I can add the bulk of these characters quite easily to the
qhanzi.com search just by a simple change in one line of code. The problem is not just obtaining recognition data for these characters, but the following issues:
1. If I add these characters, the search space becomes enormous, resulting in much longer delays of results.
2. User results get swamped with characters which people may not want or expect. This has already happened as I expanded to cover more and more of Unicode plane 0, and odd things started to appear in search results. If I add in 40,000 more characters it will happen even more.
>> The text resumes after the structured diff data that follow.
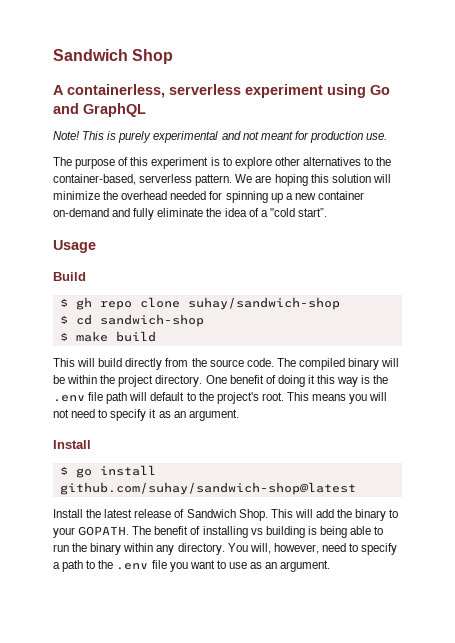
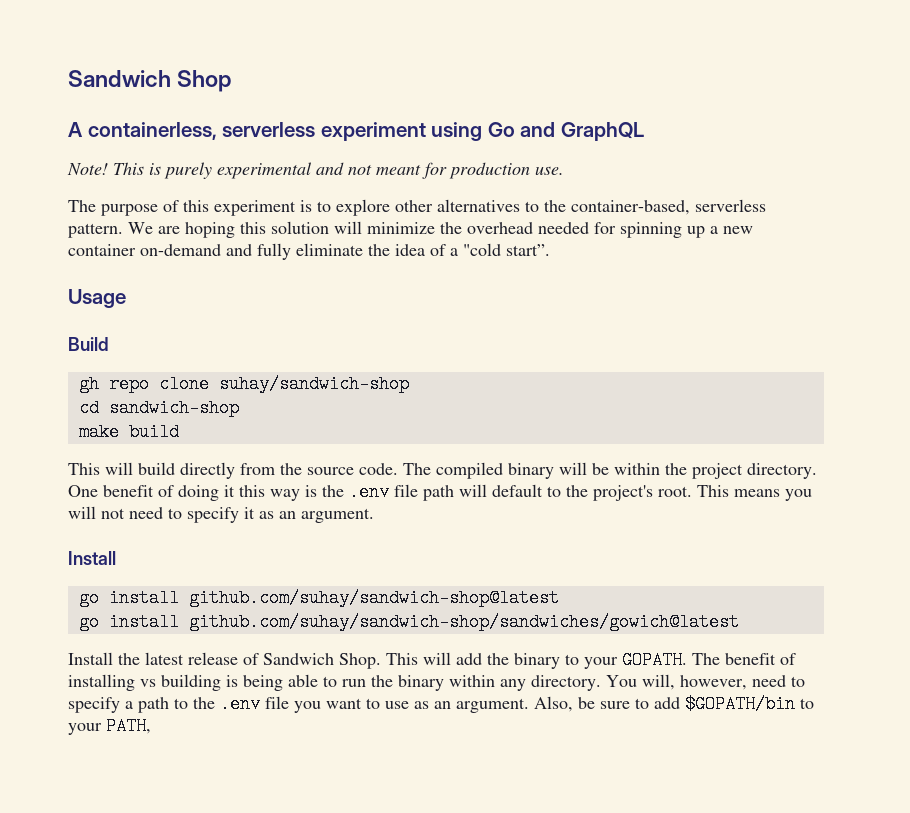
[59,298,68,307] $ -> (109, 344) none
[59,315,68,324] $ -> (409, 384) none
[59,332,68,341] $ -> (239, 408) none
[59,466,68,475] $ -> (116, 558) none
(356, 488) none -> [78,613,739,631] // go install github.com/suhay/sandwich-shop/sandwiches/gowich@latest
(331, 566) none -> [534,695,814,713] [68,717,151,735] Also, be sure to add $GOPATH/bin to your PATH,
I am trying to guess whether people want these results or not from looking at the search results. I would say that once or twice in every few hundred inputs someone wants a plane 2 character. Sometimes they draw it again and again, to the extent that I start to feel a bit sorry for them. Sometimes it seems as if they are drawing a plane 2 character, but they might just be confused about a plane 0 character. It's difficult to decide.
Yeah, these will hit the false positive problem (2 above) for the low-stroke-count things. Suppose someone wants katakana ナ and they get 𠂇. Similar for 手 and 𠂌.
As I mentioned above, I actually have much of the data, and I'm deliberately not using it on
qhanzi.com at the moment. I'm thinking of making a new site with a new search over all of the Unicode characters. I might opt to have a "search" button like
shapecatcher.com rather than automatically search on mouse up.
My main work on the website at the moment is to try to integrate the shape match with the other match, and also get the kanji dictionary improved, so this is not the top priority, but I am thinking about it.
Thank you for an interesting discussion.